My first night in Beijing I discovered the “western” area of the city. I was a bit disturbed to see so many American chain restaurants – especially when I walked past a Hooters. It was embarrassing to see this infiltration of such tasteless, corporate crap. Though I must admit that I did fold under the temptation of Starbucks. While I try to boycott the chain back home, a genuine frappachino was too tempting, despite the ridiculously high price. There are probably more Starbucks franchises in Beijing than in New York City. I was relieved to see that they had done away with the controversial Starbucks in the Forbidden City, but did get a report from another hostel guest that you can order steaming hot Starbucks lattes on the Great Wall from the section that’s most heavily visited. Yeah, pretty disgusting. Other major chain restaurants that have found their way to the Chinese capital include Outback Steakhouse, TGI Fridays, Subway and of course countless KFC and McDonald's franchises. The Chinese love them some fried chicken!

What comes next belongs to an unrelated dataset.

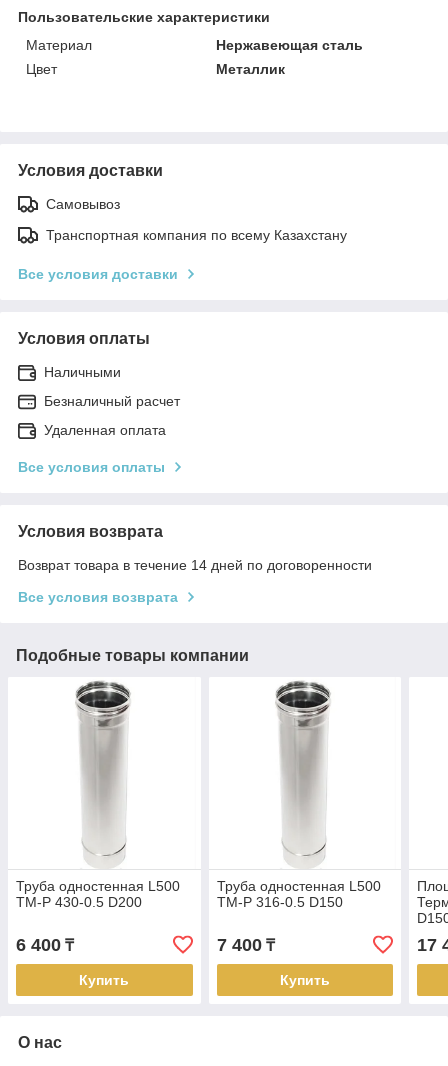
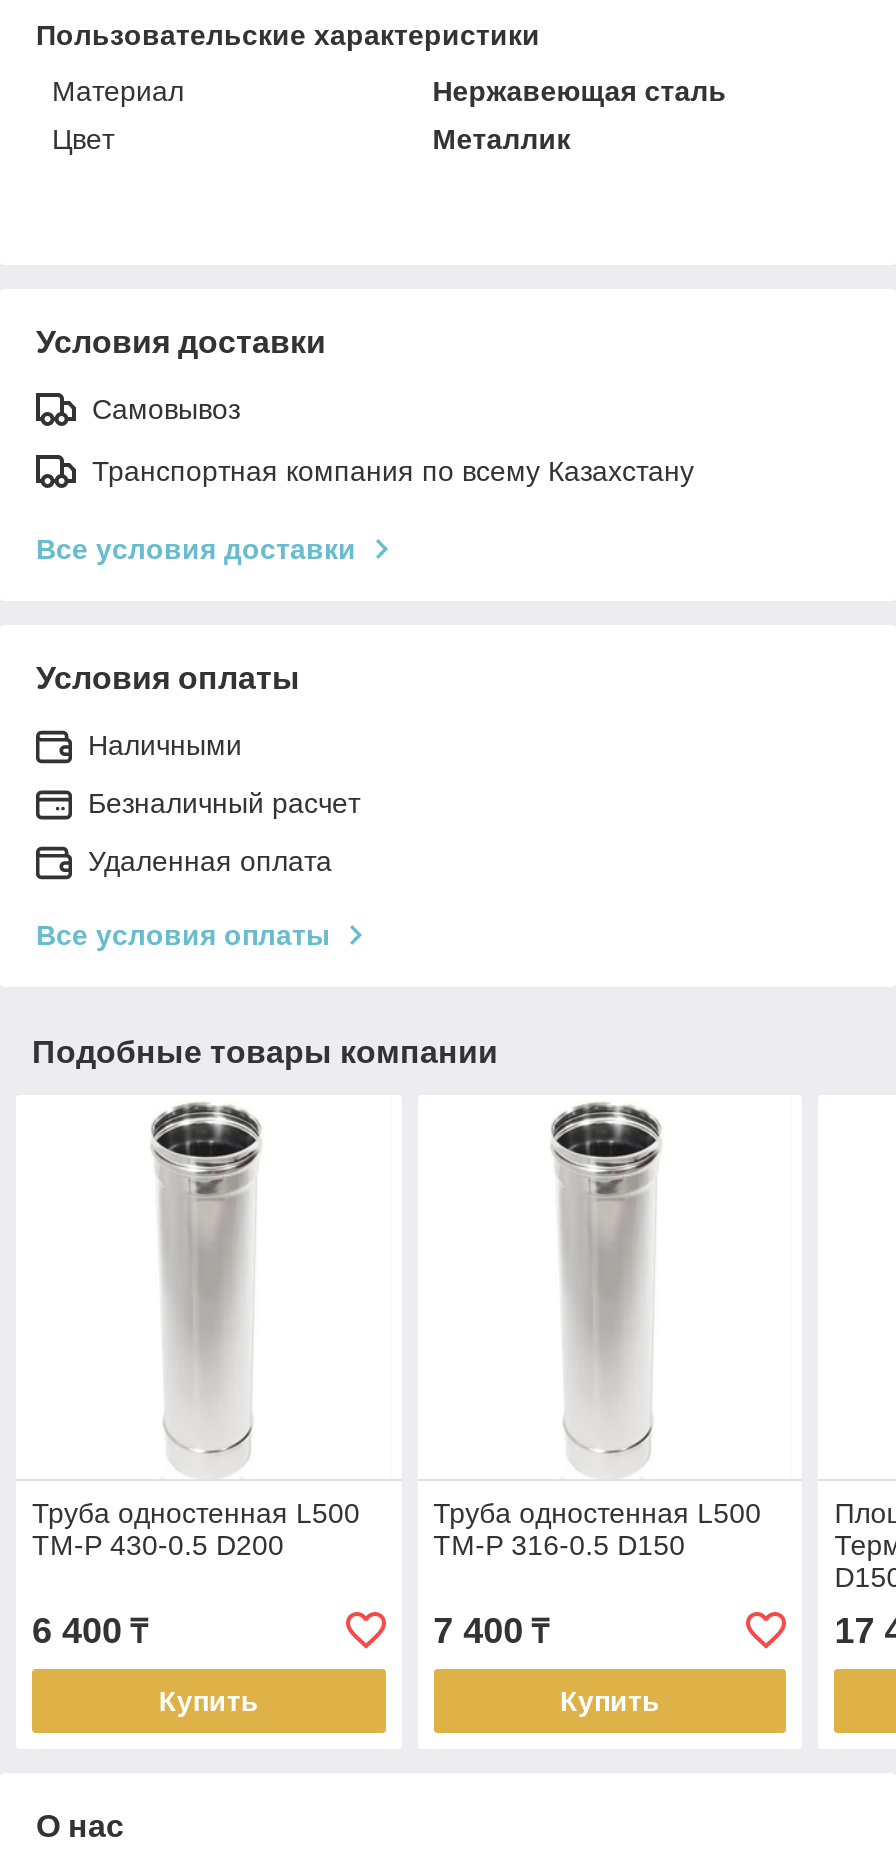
- Условия возврата
- Возврат товара в течение 14 дней по договоренности
- Все условия возврата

For my second day in Beijing, my feet were so tired from traversing the spread-out city streets, that I decided it was time to attempt the subway. While the lines aren’t too extensive, they are building more as we speak to accommodate the influx of tourists this summer for the Olympics. First stop – the Lama Temple, a beautiful and ornate temple and the largest one outside of Tibet. Lately the Chinese media has been using it as “proof” that Tibet has “always been a part of China”. Unfortunately, what should have been a spiritual and peaceful experience, a big tour group of Spaniards who had recently adopted Chinese babies were running around the grounds shouting in Spanish and blocking all the temple entrances with their giant strollers. It dawned on me that Chinese people don’t use strollers. Everyone carries their babies either in their arms or wrap them snugly to their backs. With babies always snuggled tight against their mothers, you hardly hear a baby crying in China.

I set aside the afternoon to explore Factory 798. Located outside the city’s third ring road in the industrial area, old and abandoned factory buildings have been renovated to house dozens of art galleries, studios and funky cafes. Once I actually found the place, it was like stepping into another world. The retro industrial vibe complete with graffiti brick walls and hipster Beijingites was a refreshing experience. As with most Chinese cities I’ve been to, you really have to dig deep to find the artsy communities that stray from the shiny and new of today’s China. While traditional arts and antiques are widely valued throughout the country, the modern art scene is still struggling to find its place. I was blown away by the diversity, originality and quality of the work displayed throughout the various galleries I visited that day. However, despite this departure from the typical Chinese experience, it was not void of camera happy people who insisted on photographing their friends in front of every painting or sculpture available, completely ignoring the “no photography” signs posted on every wall. It’s like every Chinese wants their chance at becoming China’s Next Top Model.